# flowering with MH



## noneedforalarm (Jan 2, 2009)

now i know flowering with HPS is the way to go,but lets just say i was going to use a MH,anyone have any experience flowering with a MH?and your results if so.


----------



## raoulduke2.0 (Jan 2, 2009)

Decreased bud mass but not resin production, so the nuggs were of great quality but the yield was not great. it does prevent stretching for the most part but it takes longer to initiate flowering. I would supplement with Fluoro's. Or just get an HPS.


----------



## noneedforalarm (Jan 2, 2009)

yeah i got a 400 watt hps coming,was just a little curious and figured i would ask instead of try it myself...first grow so i gotta do it right just to get an understanding for myself.then try new things down the road.once i have a good cycle of nice buds going


----------



## noneedforalarm (Jan 2, 2009)

damn double posts.


----------



## Shockeclipse (Jan 7, 2009)

Not meaning to jack your post or anything but what about switchable systems?  Does it make sense to run one of these instead of worrying?  I am asking because I still haven't chosen the type of light I want to use in my grow either...


----------



## Growdude (Jan 7, 2009)

Ive used MH for flowering and was quite happy with the results.


----------



## kasgrow (Jan 7, 2009)

I used mh for flowering for years with excellent results. I get larger buds with the hps though.


----------



## godspeedsuckah (Jan 7, 2009)

I haven't tried it but I have read that a spectrum including red and blue does do a real nice job with flowering. I have a 400w hps that I flower with and I also have (2) 4' shop lights and 2 cfl's for side lighting. I have seen some real serious bud swelling since I started doing that. It just seems that the added blue helps.


----------



## dank.bud76 (Jan 8, 2009)

good question bro!  i've always heard that both the amount of daylight and the color spectrum of that light help the plant "know when" to flower.


----------



## noneedforalarm (Jan 8, 2009)

yes its true,using the mix of red from hps and blue from mh will increase bud production(make for near perfect settings when i say "bud production") as opposed to just the hps alone,but everyone here knows for the most part that the hps is the way to go.if you can i would say use both,but the fluoros do just fine as a sub for MH.


----------



## TURKEYNECK (Jan 8, 2009)

Ive flowered using MH and it worked great, matter fact I still use a MH ballast with a MH-HPS conversion bulb...It's alot cheaper than a new ballast! and you can switch bulbs for veg if you wanted..


----------



## Shockeclipse (Jan 8, 2009)

TURKEYNECK said:
			
		

> Ive flowered using MH and it worked great, matter fact I still use a MH ballast with a MH-HPS conversion bulb...It's alot cheaper than a new ballast! and you can switch bulbs for veg if you wanted..


 
So then the best option would be to use a switchable system....veg with mh bloom with hps.  I think I am set on my choice...unless these lights are too good to be true......


----------



## TURKEYNECK (Jan 9, 2009)

Shockeclipse said:
			
		

> So then the best option would be to use a switchable system....veg with mh bloom with hps. I think I am set on my choice...unless these lights are too good to be true......

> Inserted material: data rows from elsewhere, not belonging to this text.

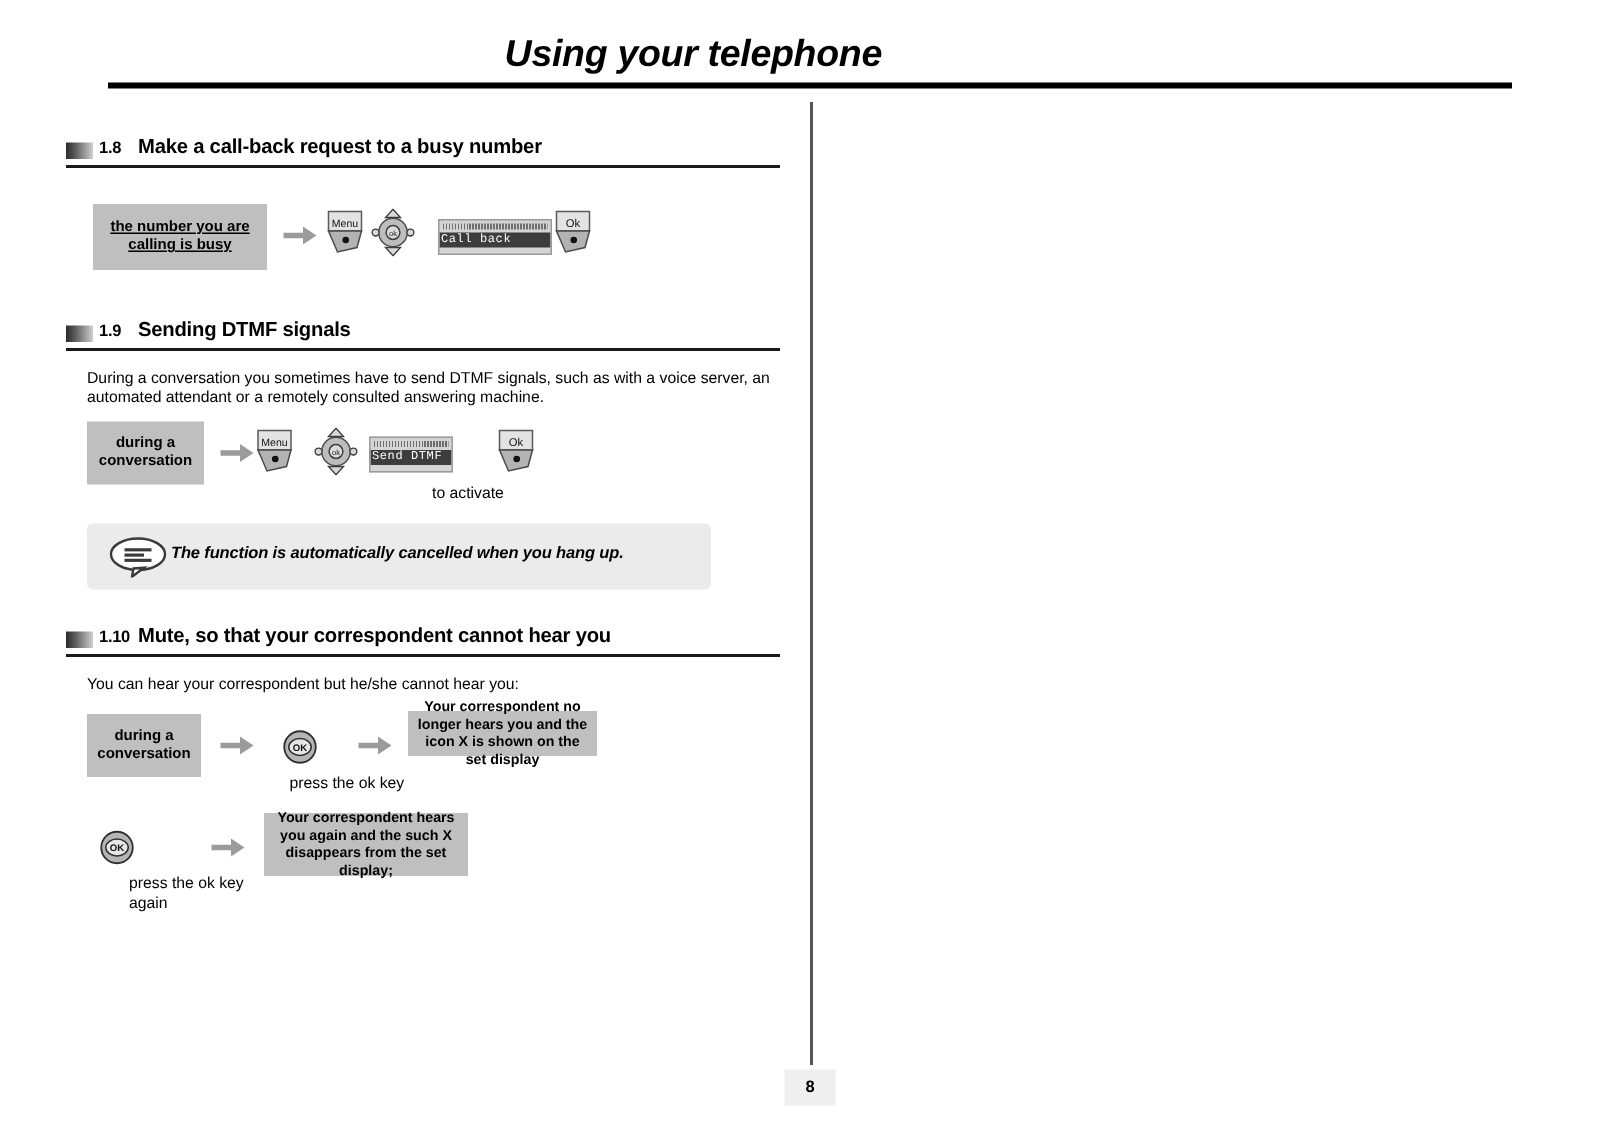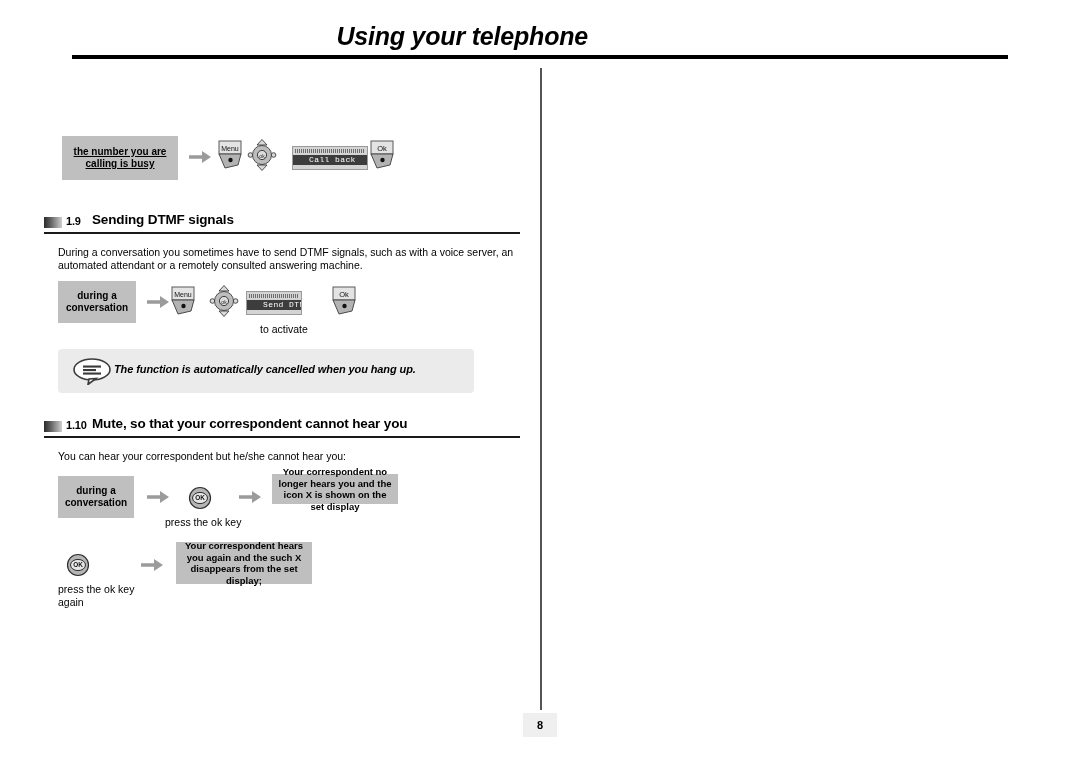--- a/index.html
+++ b/index.html
@@ -257,6 +257,12 @@
 
 <div id="content-column">
 
+  <div class="section-head" style="top:24px;">
+    <div class="sec-marker"></div>
+    <div class="sec-num">1.8</div>
+    <div class="sec-title">Make a call-back request to a busy number</div>
+    <div class="sec-rule"></div>
+  </div>
 
   <div class="gray-box" style="left:62px; top:68px; width:116px; height:44px;text-decoration:underline;">the number you are calling is busy</div>
 

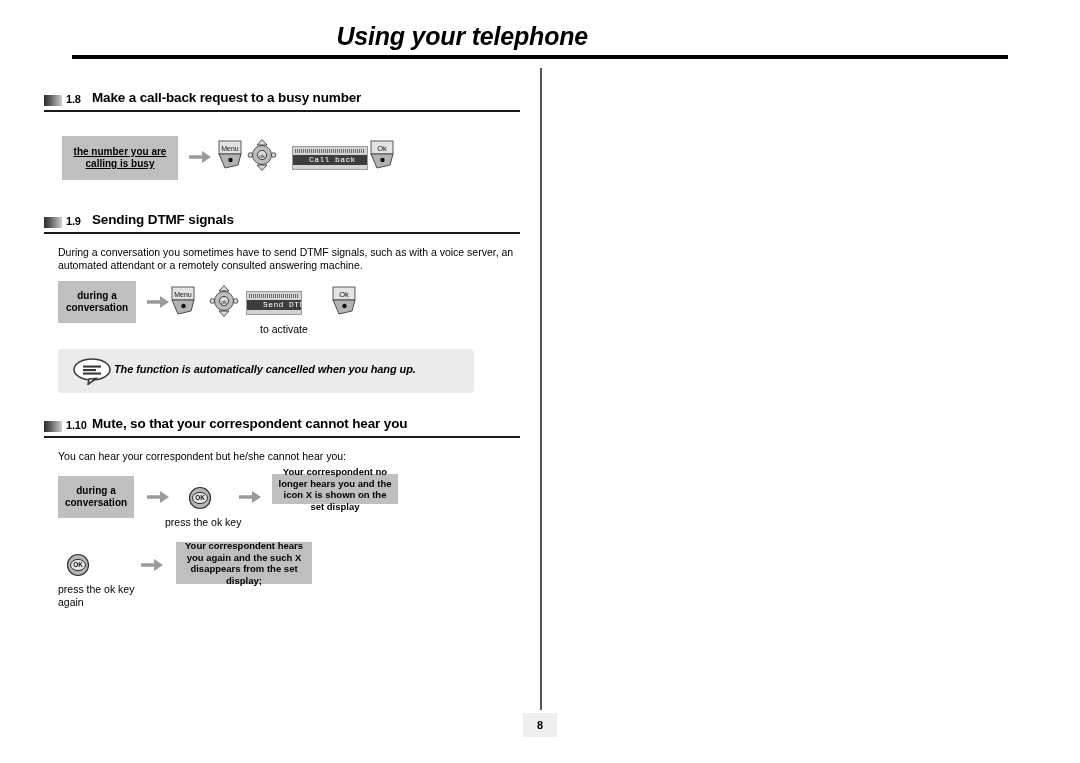--- a/index.html
+++ b/index.html
@@ -194,7 +194,7 @@
     font-family: "Liberation Mono", monospace;
     font-size: 8px;
     line-height: 10px;
-    padding-left: 16px;
+    padding-left: 1px;
     box-sizing: border-box;
     letter-spacing: 0.4px;
     white-space: nowrap;

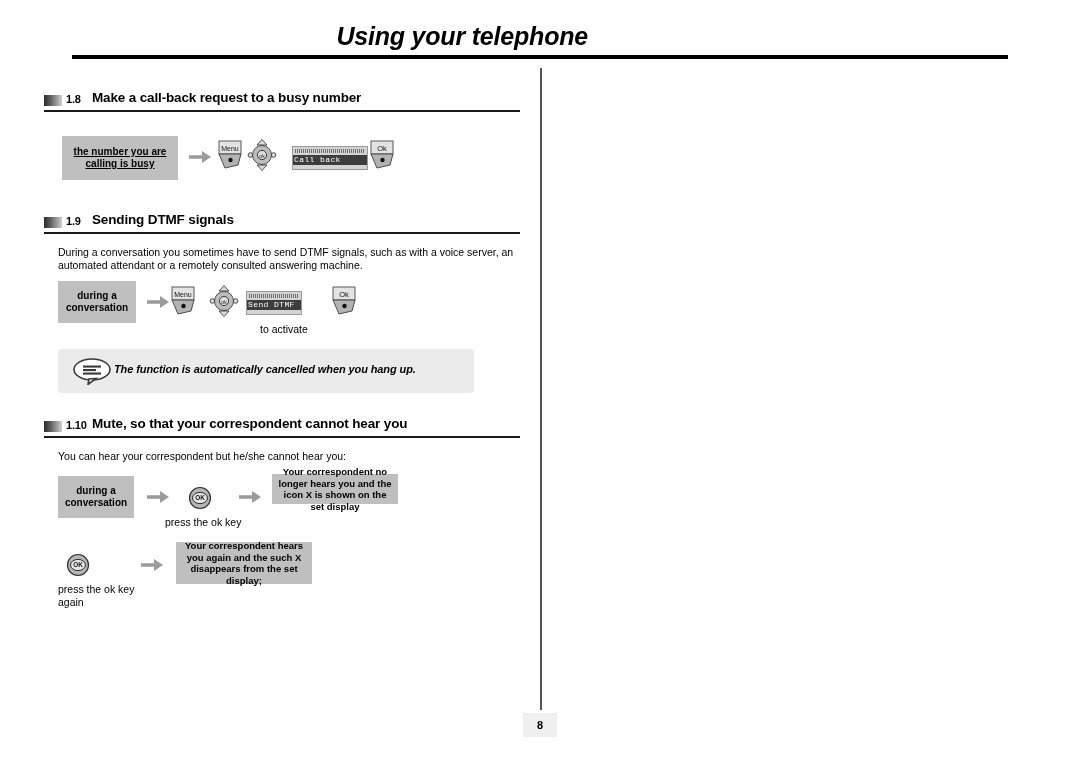--- a/index.html
+++ b/index.html
@@ -142,6 +142,7 @@
     line-height: 13px;
     color: #000000;
     white-space: pre-line;
+    margin-left: 28px;
   }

Just to be clear.. There is a switchable ballast.. and a conversion bulb.. you dont need a new ballast with a conversion bulb.. it runs on a MH ballast but sheds an HPS like spectrum...


----------



## noneedforalarm (Jan 9, 2009)

TURKEYNECK said:
			
		

> Just to be clear.. There is a switchable ballast.. and a conversion bulb.. you dont need a new ballast with a conversion bulb.. it runs on a MH ballast but sheds an HPS like spectrum...


so i could use a 125 watt MH ballast with a 125 watt hps bulb?


----------



## Growdude (Jan 9, 2009)

noneedforalarm said:
			
		

> so i could use a 125 watt MH ballast with a 125 watt hps bulb?



If its a conversion bulb yes.


----------



## noneedforalarm (Jan 9, 2009)

word up growdude much thanks.


----------



## TURKEYNECK (Jan 9, 2009)

not sure they make a 125watt conversion.. Got mine from  hydrowarehouse.com


----------



## bombbudpuffa (Jan 9, 2009)

From DJ Shorts' "Cultivating Exceptional Cannabis"

_There is a difference between MH and HPS systems in the kind of light they produce. Both are relatively full spectrum devices, however MH systems emit more in the ultraviolet range while HPS systems tend to emit more in the infrared range. Due to the fact that the late summer evening sun(the light most prevalent to budding plants outdoors)tends to emit more in the infrared range, *HPS systems have been more valued for their bud cycle capabilities, whereas MH systems have been favored in the vegetative stage. I have found this true in regards to production.However, I have also observed that the MH systems tend to produce more colorful finished products(blues, reds and purples)when used either alone or in conjunction with HPS systems in the flower cycle.* Again, experimentation will yield personal favorite results._


----------



## noneedforalarm (Jan 9, 2009)

nice response to the original post,appreciated and thanked


----------